İlerici güçlerin algı aralığını genişletip, son genel seçimlerde sandığa yansıttığı tavırla, emperyal sırtlanların uşağı AKP’ye mutlak erkini kaybedebilme kaygısı yaşatması; demokratik hak ve özgürlükler yelpazesinin genişleyeceği günleri müjdeliyor aslında.

Doğanın gereğidir ki; ileri ivmelenen her soyut veya somut varlık, karşı-ilerici bir dayatmayı sürtünme kuvveti olarak karşısında bulur. Zıplarken yeryüzü bizi aşağı çeker, koşarken rüzgar hızımıza ket vurur. İnsanın/İnsanlığın tam gelişiminin mihenk taşlarını oluşturacak olan devrimci/ilerici fikirler de; karşı-devrimci, faşist ve baskıcı fikir ve/veya pratiklerle sönümlenmeye, bastırılmaya zorlanır.

Halkların değil de küresel egemenlerin arsızca gelişimini erek edinen AKP, işte tam da böyle bir pozisyon belirlemiştir kendine. Kendi zümresel çıkarlarını, egemenlerin çıkarlarıyla örtüştürebildiği aralıkta, zümre için herşey yolundadır. Ne ki, eğer halkların ve insanlığın çıkarına ilerici adımlar atılamasın veya atılması dahi hayal edilemesin.

Suruç katliamı, yüreklere güzel günler adına umutlar serpen ilerici gençlerin katledildiği, “dişlerinden kan damlayan” emperyal odakların taşeronluğunda; ve bu odakların iktidarlarını yeniden kuvvetlendirmek adına açtıkları savaşın yoğunlaştırılmış bir adımıdır.

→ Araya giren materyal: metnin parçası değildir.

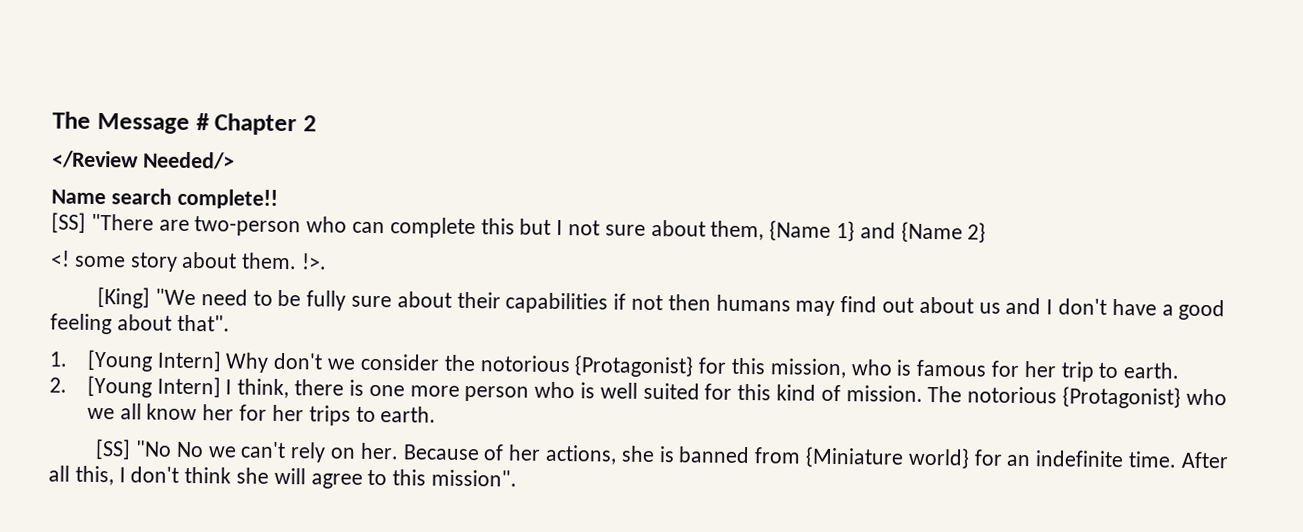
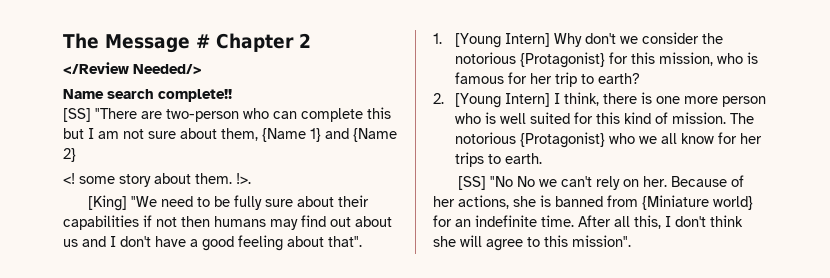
(564, 227) none -> [98,131,119,139] am
[1123,362,1180,379] earth. -> [597,73,640,84] earth?
[202,404,235,421] her -> (714, 138) none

İkinci adımda ise; IŞİD ile “sıcak çatışma”  mizanseni hayata geçirilmiş, ulusal güvenlik bahanesiyle ve  IŞİD’e  karşı operasyon düzenleme kulbu takılarak, ilerici-devrimci bir çok kesime karşı faşizan baskılar, tutuklamalar, operasyonlar ve hatta cinayetler devreye sokulmuştur.

Bağcılar’daki ev baskınında, Halk Cepheli Günay Özarslan katledilmiş ve ardından cenaze töreni  devlet güçleri tarafından terörize edilmiştir. Yine toplumsal muhalif kesimleri sindirmek adına hukuk ayaklar altına alınarak, Eğitim-Sen Genel Merkezi polis baskınına maruz bırakılmış ve  bir çok yasadışı gözaltı yapılmıştır.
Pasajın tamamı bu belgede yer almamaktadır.